There are a number of reasons why TTG might fail. First, the diagnosis might be wrong. The patient might have a central disorder (such as Migraine), the patient might have a nerve disorder (such as microvascular compression), or might have bilateral Meniere's.

A second group of reasons depend on the drug not being effective. In theory, it might be ineffective because it isn't delivered to the inner ear (perhaps due to adhesions over the round window), the individual being treated might have an idiosyncratic resistance to gentamicin (idiosyncratic susceptibility has been documented, perhaps there is also resistance), or there might be recovery. Another reason is that initially, gentamicin may do reversible damage to the hair cells.
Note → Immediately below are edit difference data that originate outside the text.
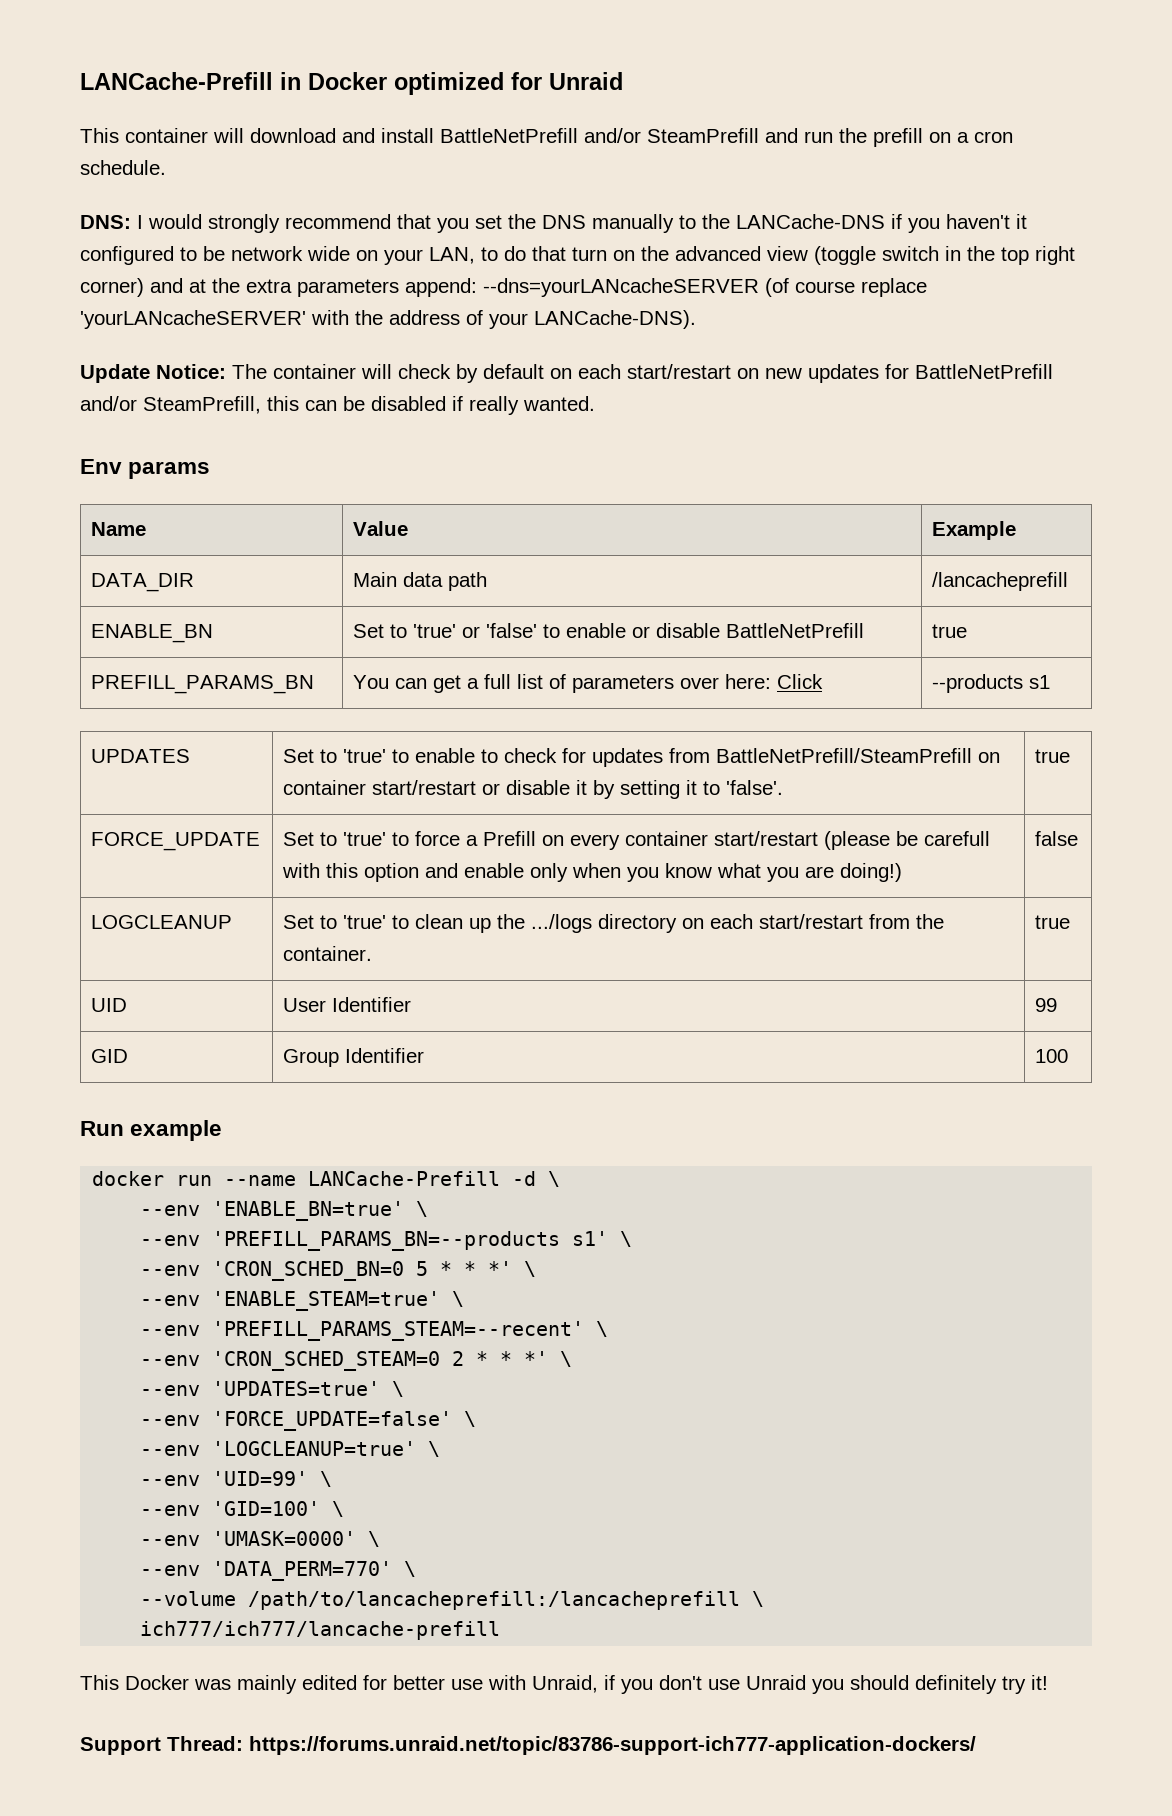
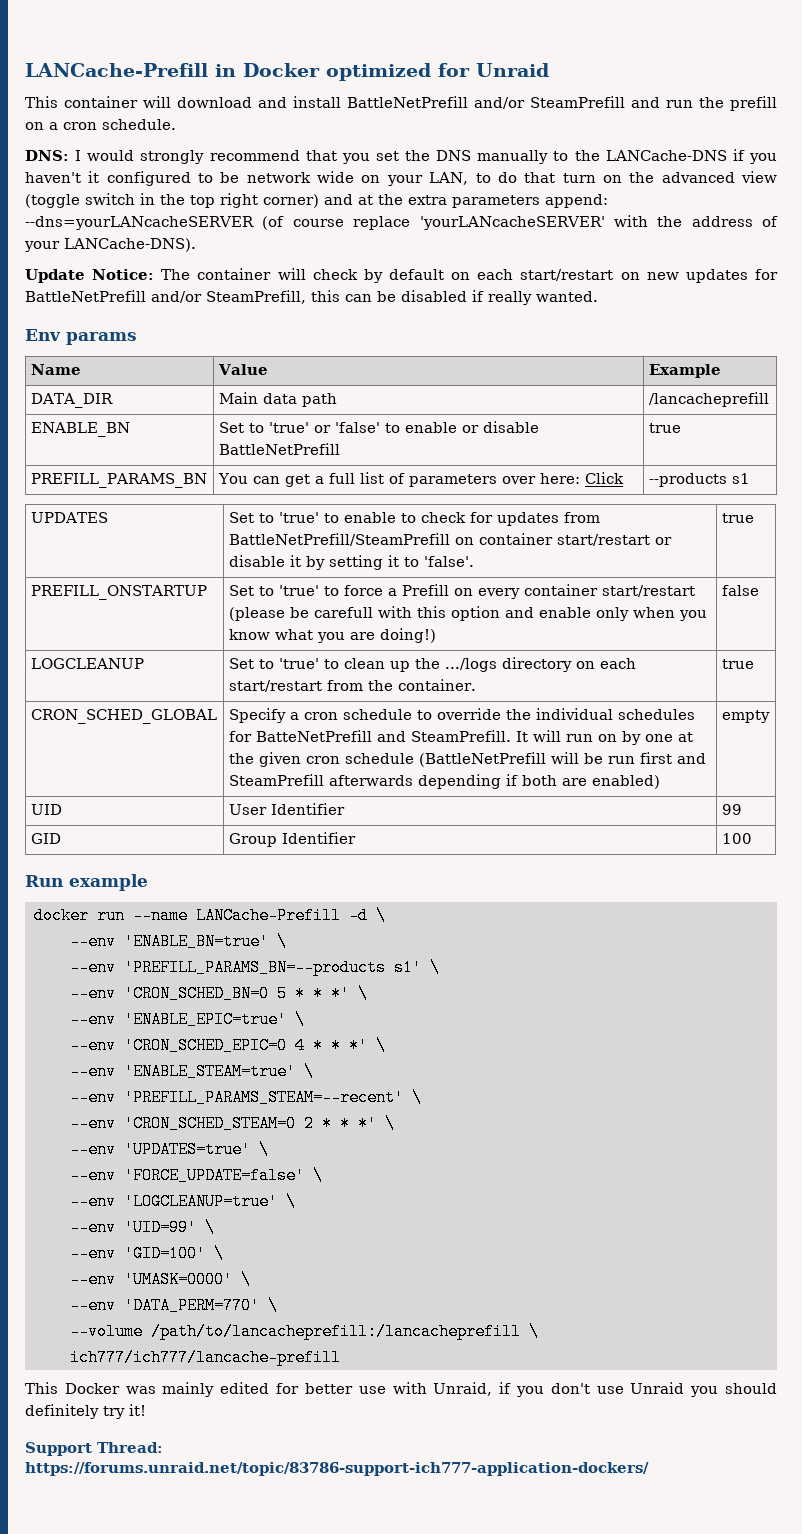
- FORCE_UPDATE | Set to 'true' to force a Prefill on every container start/restart (please be carefull with this option and enable only when you know what you are doing!) | false
+ PREFILL_ONSTARTUP | Set to 'true' to force a Prefill on every container start/restart (please be carefull with this option and enable only when you know what you are doing!) | false
+ CRON_SCHED_GLOBAL | Specify a cron schedule to override the individual schedules for BatteNetPrefill and SteamPrefill. It will run on by one at the given cron schedule (BattleNetPrefill will be run first and SteamPrefill afterwards depending if both are enabled) | empty
+ --env 'ENABLE_EPIC=true' \
+ --env 'CRON_SCHED_EPIC=0 4 * * *' \

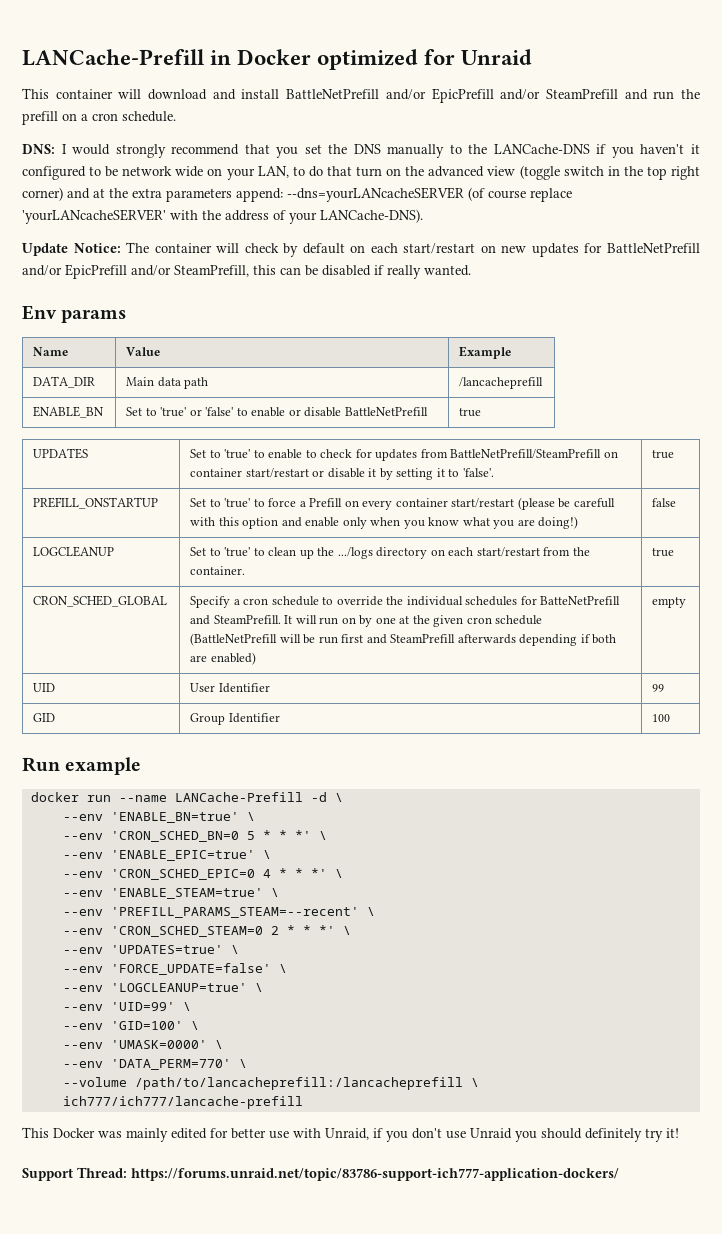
- This container will download and install BattleNetPrefill and/or SteamPrefill and run the prefill on a cron schedule.
+ This container will download and install BattleNetPrefill and/or EpicPrefill and/or SteamPrefill and run the prefill on a cron schedule.
- Update Notice: The container will check by default on each start/restart on new updates for BattleNetPrefill and/or SteamPrefill, this can be disabled if really wanted.
+ Update Notice: The container will check by default on each start/restart on new updates for BattleNetPrefill and/or EpicPrefill and/or SteamPrefill, this can be disabled if really wanted.
- PREFILL_PARAMS_BN | You can get a full list of parameters over here: Click | --products s1
- --env 'PREFILL_PARAMS_BN=--products s1' \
It is common for Meniere's attacks to return 1 or 2 years after the first TTG treatment (Waele et al, 2002).

Patients with otolithic crises of Tumarkin (a variant of Meniere's) might be particularly likely to fail as this is an otolithic disorder, and gentamicin is known to be less toxic to the otoliths than to the canals. Little data is available on this. Abou-Halawa and Poe (2002) reported that of 4 patients with Tumarkin crises, 2 had no further attacks, 1 did not respond, and 1 had a recurrence of attacks requiring additional gentamicin.

When TTG fails, careful consideration should be made to exclude failures in the first group (wrong diagnosis). If the diagnosis still appears to be sustainable, then one may wish to consider more radical procedures such as vestibular nerve section or labyrinthectomy.

Where to get transtympanic gentamicin treatment

Nearly all major medical centers now offer transtympanic gentamicin treatment through their otolaryngology service. However, recall that the treatment series, for persons with usable hearing on the side to be treated, requires 4-6 weeks to complete. Before having transtympanic gentamicin treatment, we also think that it is prudent to try all reasonable medical avenues of treatment.